Hope for MS sufferers rides on development of new drug therapies

Published December 16, 2016 This content is archived.

“Inducing Myelin Repair by Antagonism of Muscarinic Receptor Type-3”

Fraser Sim.

PI Fraser J. Sim, associate professor in the Department of Pharmacology and Toxicology

Multiple sclerosis (MS) and other serious neurological disorders are characterized by a loss of the protective myelin sheath that covers nerve fibers in the central nervous system (demyelination), leading to impairment of neurological functions. Researchers in the Jacobs School of Medicine and Biomedical Sciences are looking at a number of drug compounds that may reverse that process, leading to the repair of damaged fibers through a process of remyelination.

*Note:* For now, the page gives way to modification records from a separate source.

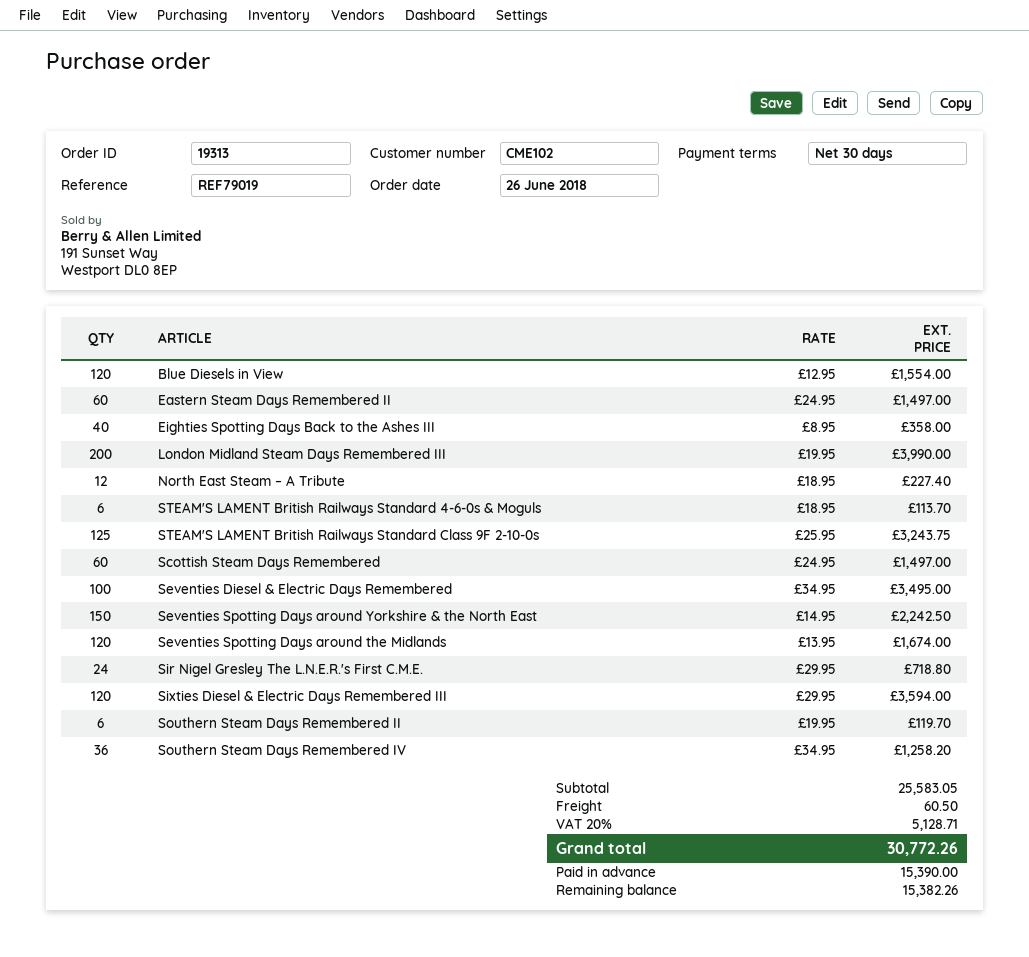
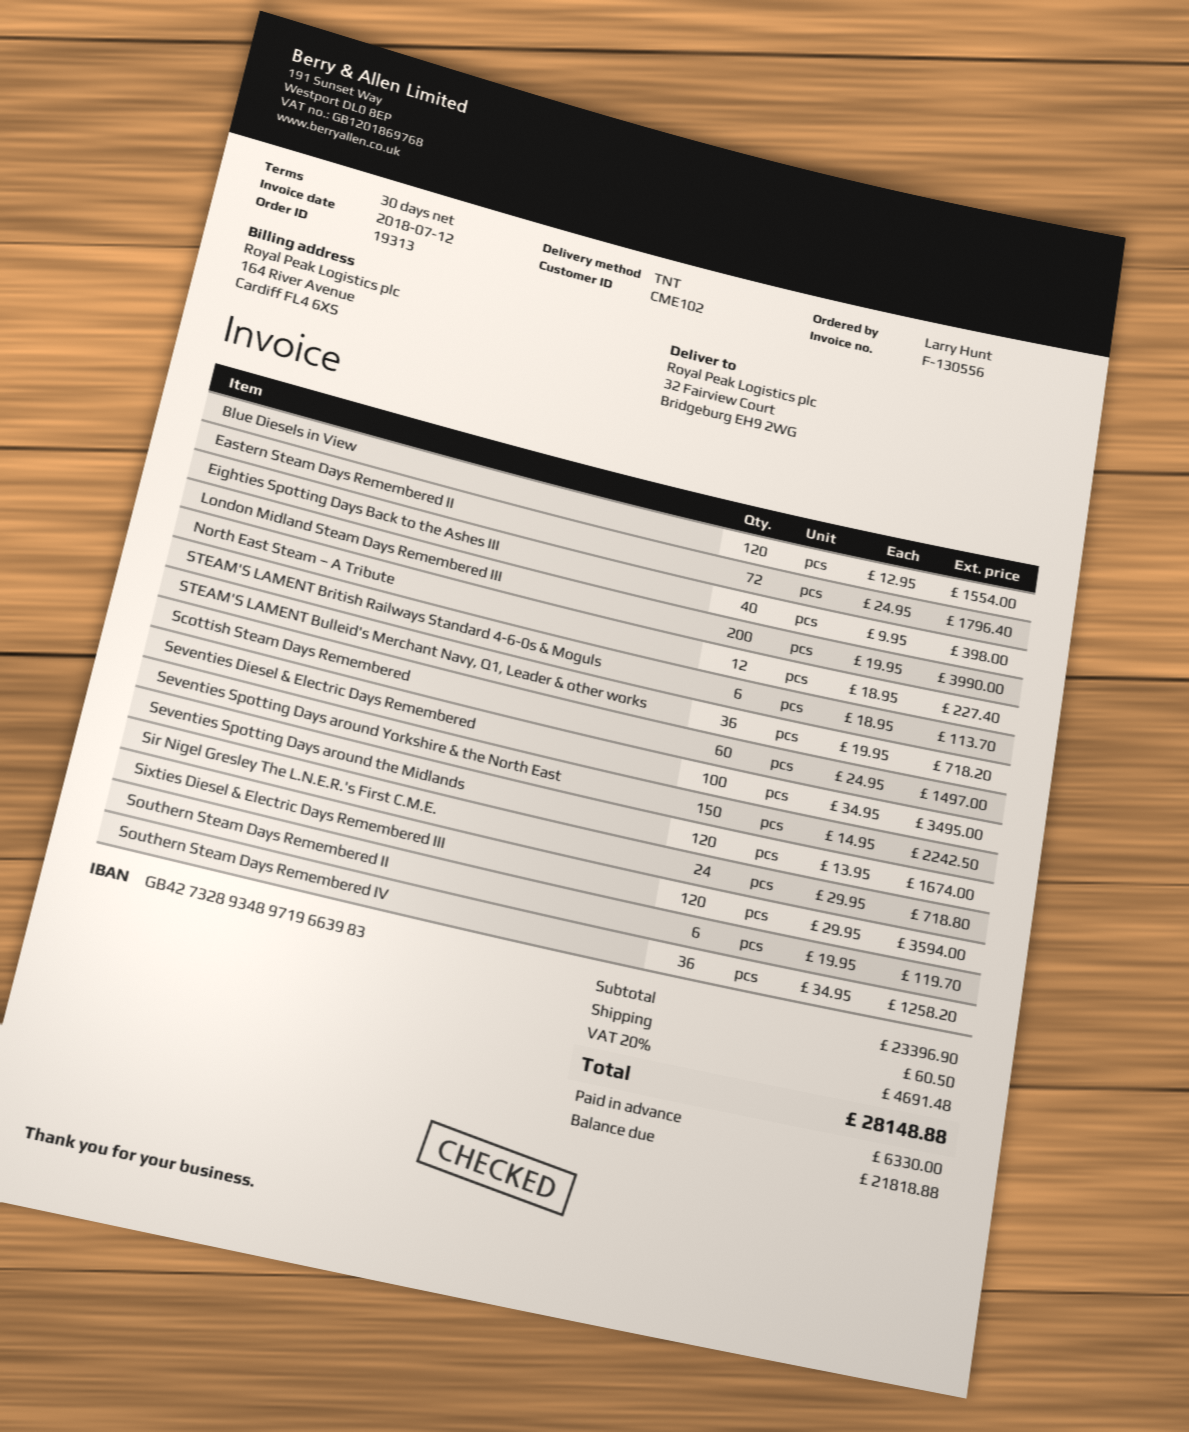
Eastern Steam Days Remembered II: 60 x 24.95 = 1497.00 -> 72 x 24.95 = 1796.40
Eighties Spotting Days Back to the Ashes III: 40 x 8.95 = 358.00 -> 40 x 9.95 = 398.00
STEAM'S LAMENT British Railways Standard Class 9F 2-10-0s: 125 x 25.95 = 3243.75 -> none
STEAM'S LAMENT Bulleid's Merchant Navy, Q1, Leader & other works: none -> 36 x 19.95 = 718.20
subtotal: 25583.05 -> 23396.90
tax: 20% = 5128.71 -> 20% = 4691.48
total: 30772.26 -> 28148.88
deposit: 15390.00 -> 6330.00
balance: 15382.26 -> 21818.88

Oligodendrocyte progenitor cells (OPCs) are the precursors to oligodendrocyte cells which actually provide the myelin sheath. It’s believed that signaling of a certain subtype of receptor in OPCs (known as Muscarinic Receptor Type-3, or, M3R) has a role in regulating the differentiation of OPCs into oligodendrocytes during remyelination. More specifically, a research team led by principal investigator Fraser J. Sim, PhD, associate professor in the Department of Pharmacology and Toxicology, hypothesizes that M3R signaling directly impairs OPC differentiation and remyelination following demyelination. If that were so, highly selective and potent M3R antagonists (drugs which block M3R signaling) would be expected to improve repair to the damaged cells while minimizing negative side effects.

Genetic approaches to specifically delete and impair M3R signaling will be tested for their effects on oligodendrocyte differentiation and remyelination in a pilot study supported by a $75,000 grant awarded by the Clinical and Translational Science Award and funded by the National Center for Advancing Translational Sciences of the National Institutes of Health under Award Number UL1TR001412.

Sim believes the data collected may establish M3R as a key receptor for future drug development of even more potent and selective compounds that target M3R activity. Rates of MS in Western New York are twice the national average, according to the National MS Society. Sim’s innovative approach could one day provide relief to the more than 3,000 people in the region suffering from this debilitating disease.